Exercise brief
For this item, repeat the material exactly while omitting its pictures.

Working data
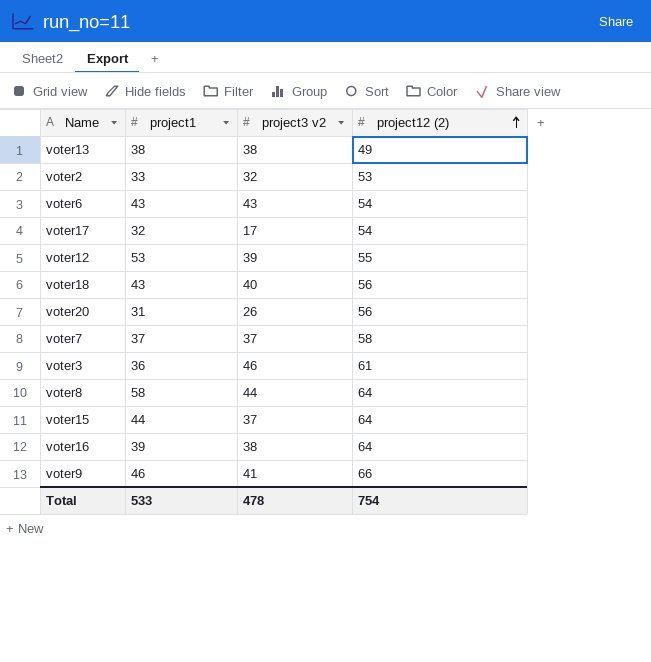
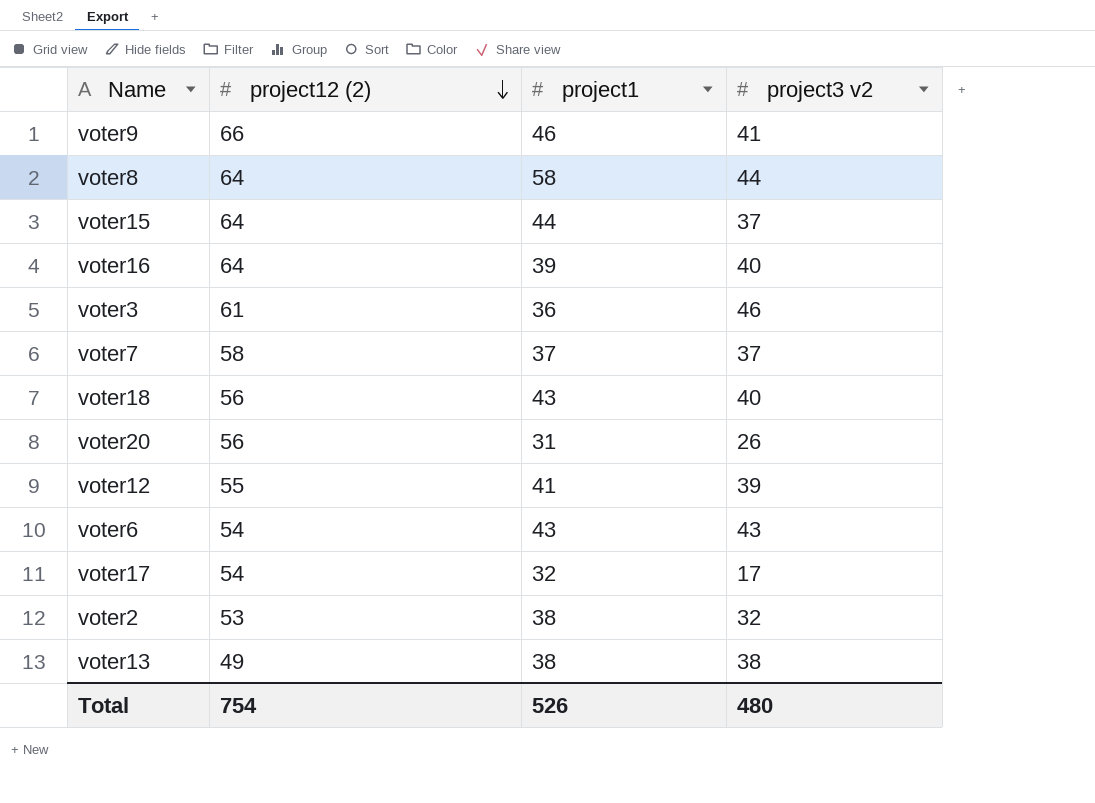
row order: project12 (2) ascending -> project12 (2) descending
column project12 (2) | position: 4 -> 2
voter16 | project3 v2: 38 -> 40
voter12 | project1: 53 -> 41
voter2 | project1: 33 -> 38
Total | project1: 533 -> 526
Total | project3 v2: 478 -> 480

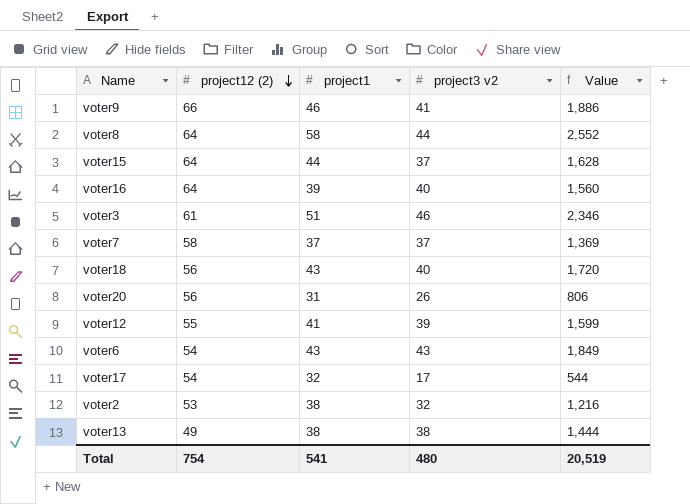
column Value | formula: none -> [project1] * [project3 v2]
voter3 | project1: 36 -> 51
Total | project1: 526 -> 541

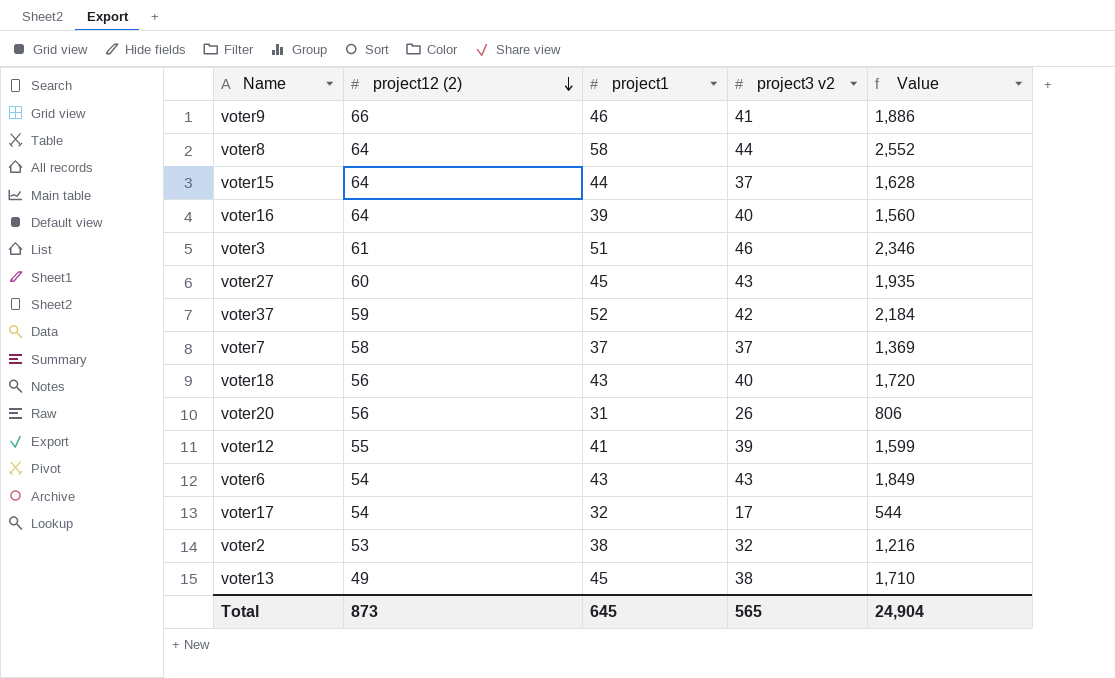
row voter27: none -> 60 | 45 | 43 | 1,935
row voter37: none -> 59 | 52 | 42 | 2,184
voter13 | project1: 38 -> 45
voter13 | Value: 1,444 -> 1,710
Total | project12 (2): 754 -> 873
Total | project1: 541 -> 645
Total | project3 v2: 480 -> 565
Total | Value: 20,519 -> 24,904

Response below
row order: project12 (2) ascending -> project12 (2) descending
column project12 (2) | position: 4 -> 2
voter16 | project3 v2: 38 -> 40
voter12 | project1: 53 -> 41
voter2 | project1: 33 -> 38
Total | project1: 533 -> 526
Total | project3 v2: 478 -> 480

column Value | formula: none -> [project1] * [project3 v2]
voter3 | project1: 36 -> 51
Total | project1: 526 -> 541

row voter27: none -> 60 | 45 | 43 | 1,935
row voter37: none -> 59 | 52 | 42 | 2,184
voter13 | project1: 38 -> 45
voter13 | Value: 1,444 -> 1,710
Total | project12 (2): 754 -> 873
Total | project1: 541 -> 645
Total | project3 v2: 480 -> 565
Total | Value: 20,519 -> 24,904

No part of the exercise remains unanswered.